The plague of dysentery exacerbated the problem. Águila summed up the increasingly horrific situation in a letter to the King. ‘We have many sick and they are collapsing every day,’ he wrote. ‘They have too little food and too much work to do. The sentries can never leave their guns out of their hands. The winter alone is bad enough.’

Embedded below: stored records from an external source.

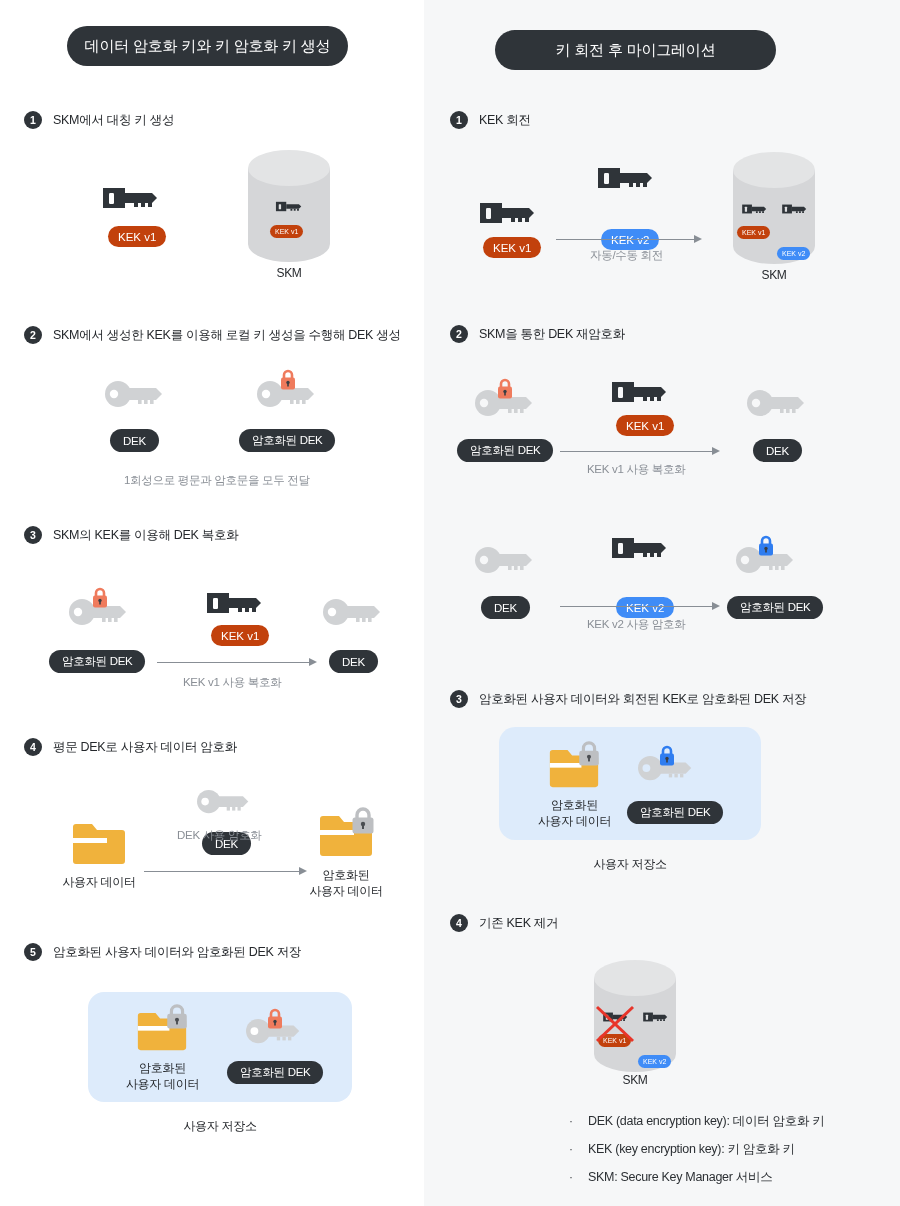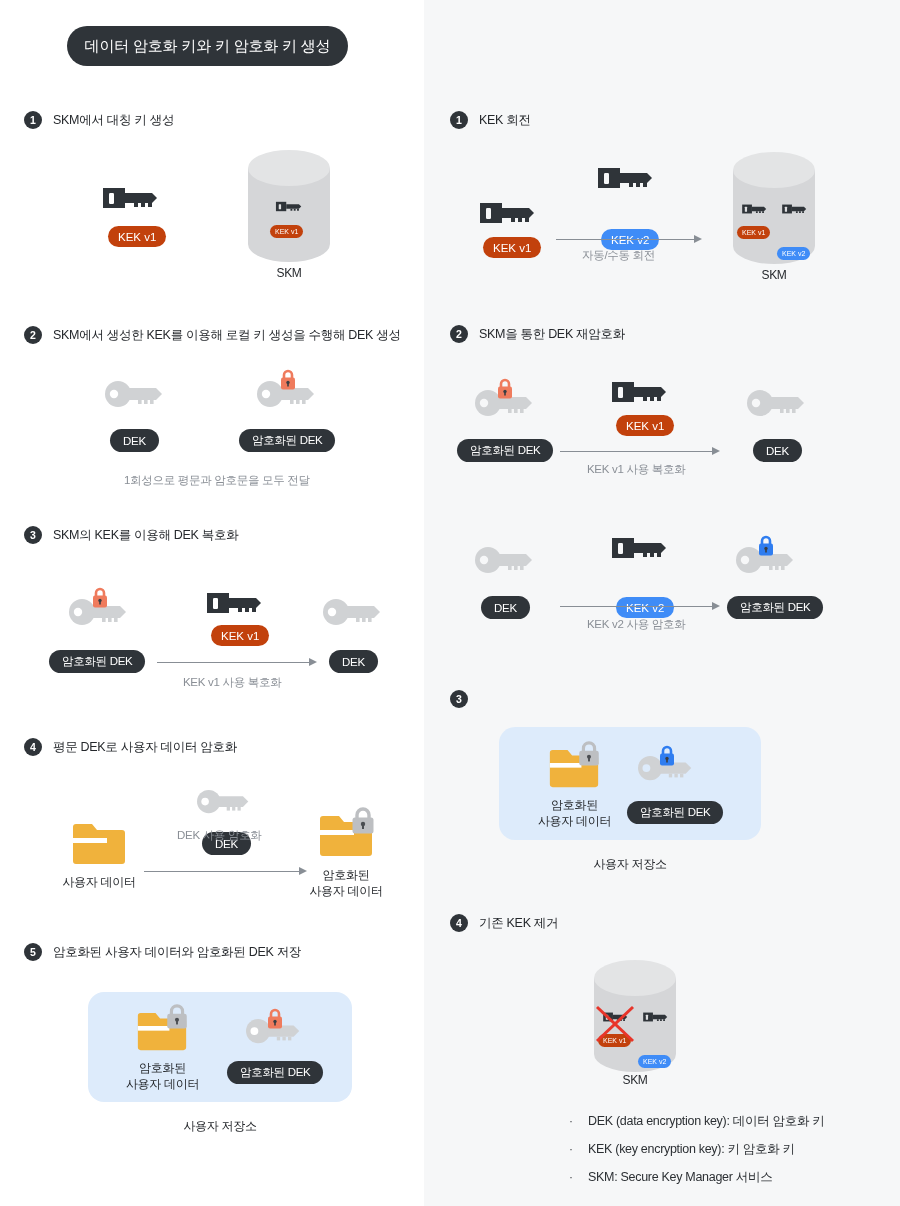"키 회전 후 마이그레이션" div.title-pill { html: none -> <div> <span>키 회전 후 마이그레이션</span> </div> }
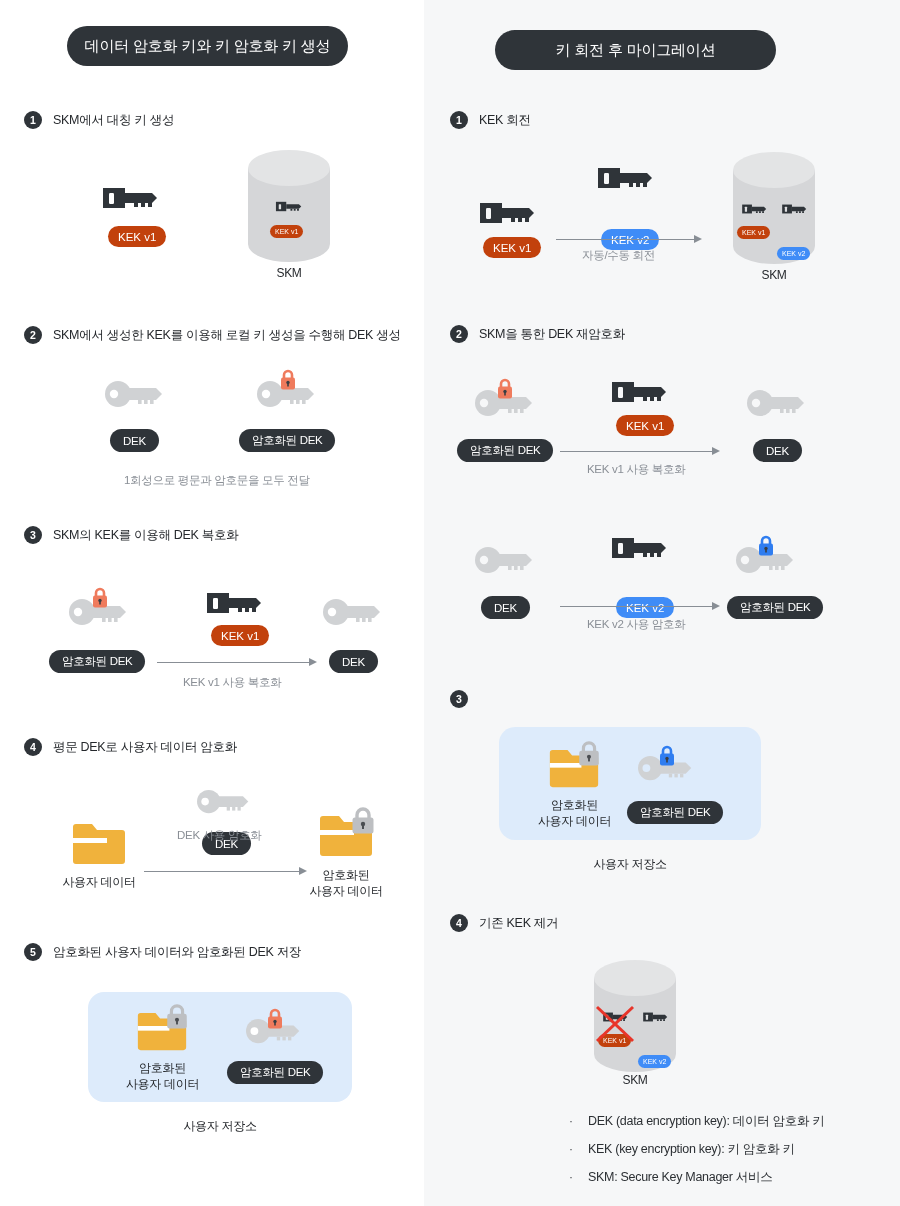"자동/수동 회전" div.caption { left: 158px -> 166px }
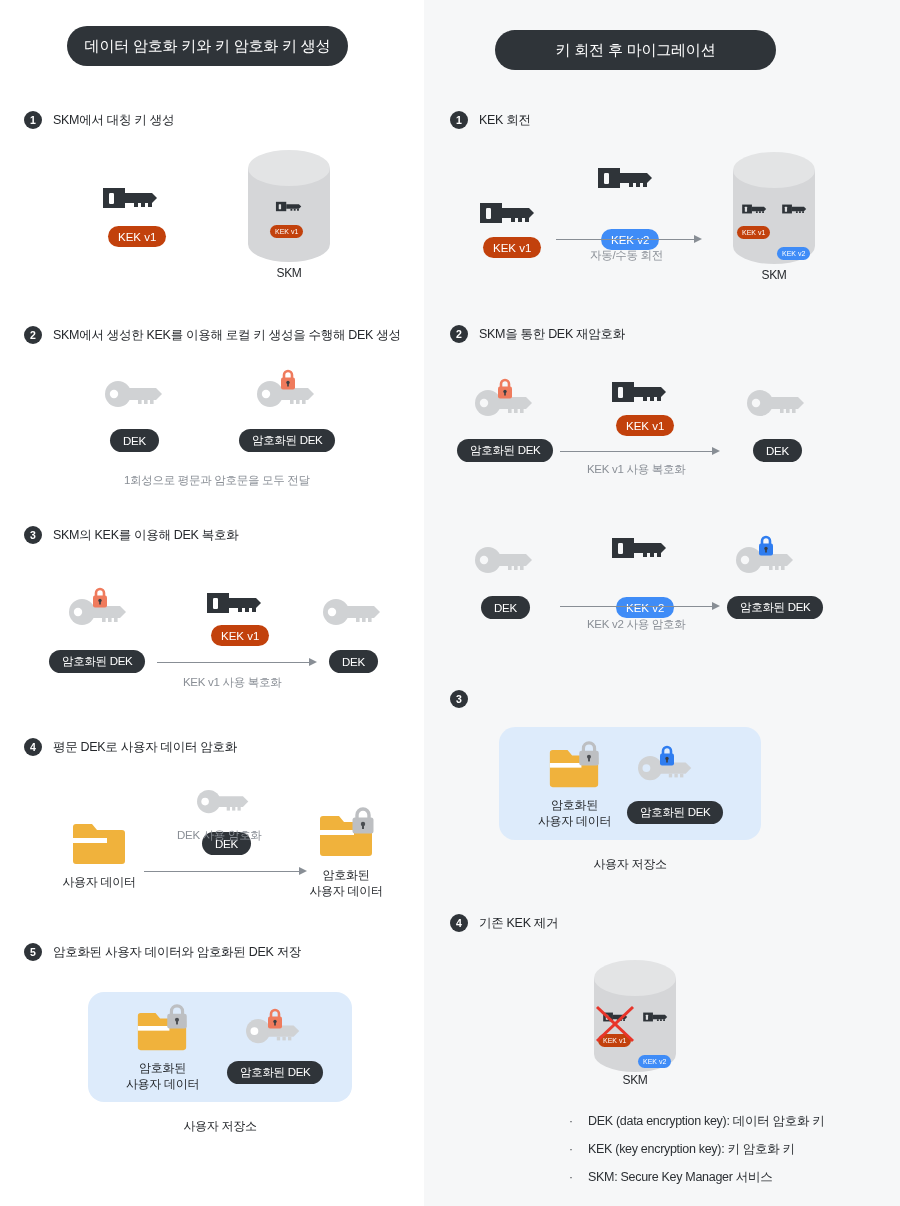"암호화된 사용자 데이터와 회전된 KEK로" div.step-label { html: none -> <div>암호화된 사용자 데이터와 회전된 KEK로 암호화된 DEK 저장</div> }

Winter. It was the invisible enemy that devastated both sides in this conflict, and for those men used to warmth and sunshine, it must have been particularly hard. ‘[One] can readily picture the gloom and horror of the position of its defenders fresh from the sunny lands of Spain,’ wrote Florence O’Sullivan, a local historian, in 1905. ‘The almost incessant rain and fog of these months, the narrow ill-paved streets, dark as Erebus, the few hours of daylight, the deep depression of the position dominated by dark frowning cliffs … all combined to render the task of the Spaniards an heroic one.’

Meanwhile, another sound was drowning out the Spaniards’ shouted orders and the locals’ cries of protest. It came from outside. It was the rhythmic tramp of marching boots.